╭─ Source records

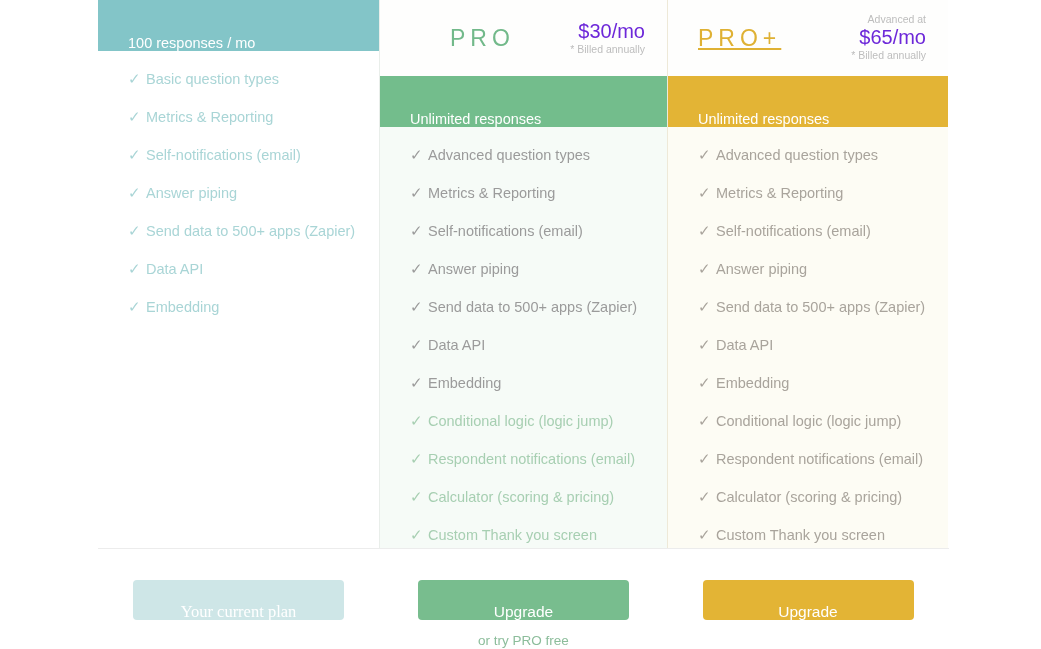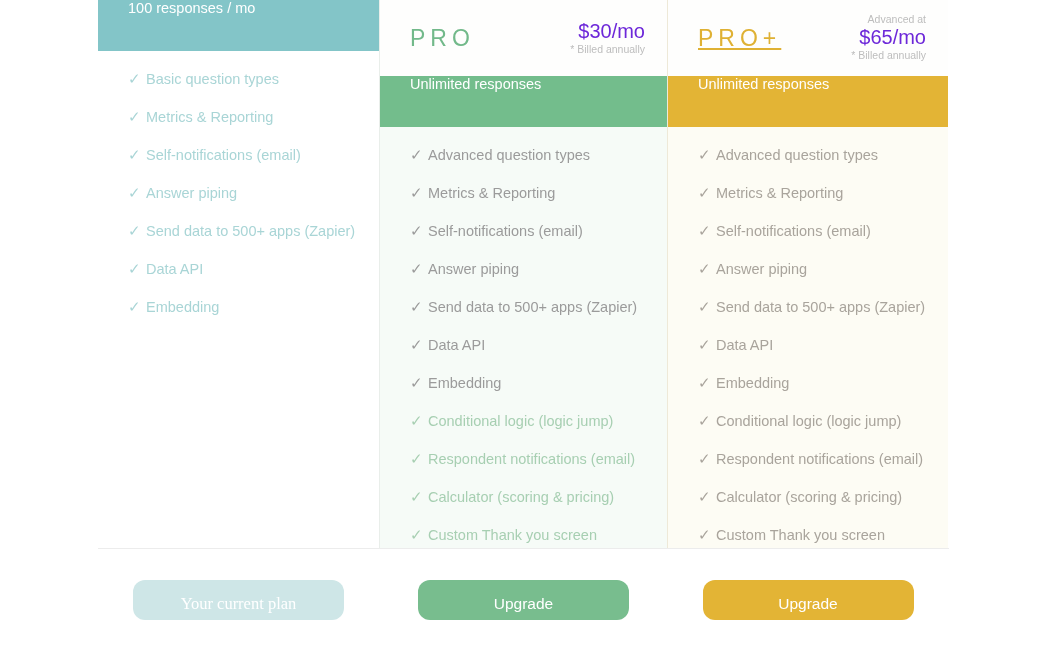--- a/index.html
+++ b/index.html
@@ -48,21 +48,21 @@
   }
   .col-pro .col-head,
   .col-proplus .col-head { background: #fefefd; }
 
   .plan-name {
     font-size: 23px;
     line-height: 1;
     white-space: nowrap;
   }
   .plan-name.basic   { color: #7fc0c4; font-size: 23px; }
-  .plan-name.pro     { color: #72b98a; letter-spacing: 5px; }
+  .plan-name.pro     { color: #72b98a; letter-spacing: 5px; margin-left: 40px; }
   .plan-name.proplus { color: #dfb133; letter-spacing: 5px; text-decoration: underline; }
 
   .price-block {
     text-align: right;
     line-height: 1.08;
   }
   .starting-at {
     font-size: 10.5px;
     color: #bdbdbd;
     margin-bottom: 1px;
@@ -75,21 +75,21 @@
   .billed {
     font-size: 10.5px;
     color: #bdbdbd;
     margin-top: 2px;
   }
 
   
   .band {
     height: 51px;
     display: flex;
-    align-items: flex-start;
+    align-items: flex-end;
     padding-left: 30px;
     box-sizing: border-box;
     color: #ffffff;
     font-size: 14.5px;
   }
   .band.basic   { background: #83c5c8; }
   .band.pro     { background: #73bd8c; }
   .band.proplus { background: #e3b435; }
 
   
@@ -135,25 +135,25 @@
   .cell-basic   { width: 281px; }
   .cell-pro     { width: 289px; }
   .cell-proplus { width: 280px; }
 
   .btn {
     display: inline-block;
     box-sizing: border-box;
     width: 211px;
     height: 40px;
     line-height: 40px;
-    border-radius: 12px;
+    border-radius: 4px;
     color: #ffffff;
     font-size: 15.5px;
     border: none;
-    padding: 4px;
+    padding: 12px;
     cursor: pointer;
   }
   .btn-current {
     background: #cee6e7;
     font-family: "Liberation Serif", serif;
     font-size: 16.5px;
     cursor: default;
   }
   .btn-pro     { background: #78bd8e; }
   .btn-proplus { background: #e3b435; }
@@ -332,19 +332,20 @@
   </div>
 
   <div class="divider"></div>
 
   <div class="actions">
     <div class="action-cell cell-basic">
       <button class="btn btn-current">Your current plan</button>
     </div>
     <div class="action-cell cell-pro">
       <button class="btn btn-pro">Upgrade</button>
+      <a class="try-link">or try PRO free</a>
     </div>
     <div class="action-cell cell-proplus">
       <button class="btn btn-proplus">Upgrade</button>
     </div>
   </div>
 
 </div>
 
 </body></html>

╰─

Exercise instructions:
Copy each of the entries above precisely, and drop whatever pictures they hold.

Answer box:
--- a/index.html
+++ b/index.html
@@ -48,21 +48,21 @@
   }
   .col-pro .col-head,
   .col-proplus .col-head { background: #fefefd; }
 
   .plan-name {
     font-size: 23px;
     line-height: 1;
     white-space: nowrap;
   }
   .plan-name.basic   { color: #7fc0c4; font-size: 23px; }
-  .plan-name.pro     { color: #72b98a; letter-spacing: 5px; }
+  .plan-name.pro     { color: #72b98a; letter-spacing: 5px; margin-left: 40px; }
   .plan-name.proplus { color: #dfb133; letter-spacing: 5px; text-decoration: underline; }
 
   .price-block {
     text-align: right;
     line-height: 1.08;
   }
   .starting-at {
     font-size: 10.5px;
     color: #bdbdbd;
     margin-bottom: 1px;
@@ -75,21 +75,21 @@
   .billed {
     font-size: 10.5px;
     color: #bdbdbd;
     margin-top: 2px;
   }
 
   
   .band {
     height: 51px;
     display: flex;
-    align-items: flex-start;
+    align-items: flex-end;
     padding-left: 30px;
     box-sizing: border-box;
     color: #ffffff;
     font-size: 14.5px;
   }
   .band.basic   { background: #83c5c8; }
   .band.pro     { background: #73bd8c; }
   .band.proplus { background: #e3b435; }
 
   
@@ -135,25 +135,25 @@
   .cell-basic   { width: 281px; }
   .cell-pro     { width: 289px; }
   .cell-proplus { width: 280px; }
 
   .btn {
     display: inline-block;
     box-sizing: border-box;
     width: 211px;
     height: 40px;
     line-height: 40px;
-    border-radius: 12px;
+    border-radius: 4px;
     color: #ffffff;
     font-size: 15.5px;
     border: none;
-    padding: 4px;
+    padding: 12px;
     cursor: pointer;
   }
   .btn-current {
     background: #cee6e7;
     font-family: "Liberation Serif", serif;
     font-size: 16.5px;
     cursor: default;
   }
   .btn-pro     { background: #78bd8e; }
   .btn-proplus { background: #e3b435; }
@@ -332,19 +332,20 @@
   </div>
 
   <div class="divider"></div>
 
   <div class="actions">
     <div class="action-cell cell-basic">
       <button class="btn btn-current">Your current plan</button>
     </div>
     <div class="action-cell cell-pro">
       <button class="btn btn-pro">Upgrade</button>
+      <a class="try-link">or try PRO free</a>
     </div>
     <div class="action-cell cell-proplus">
       <button class="btn btn-proplus">Upgrade</button>
     </div>
   </div>
 
 </div>
 
 </body></html>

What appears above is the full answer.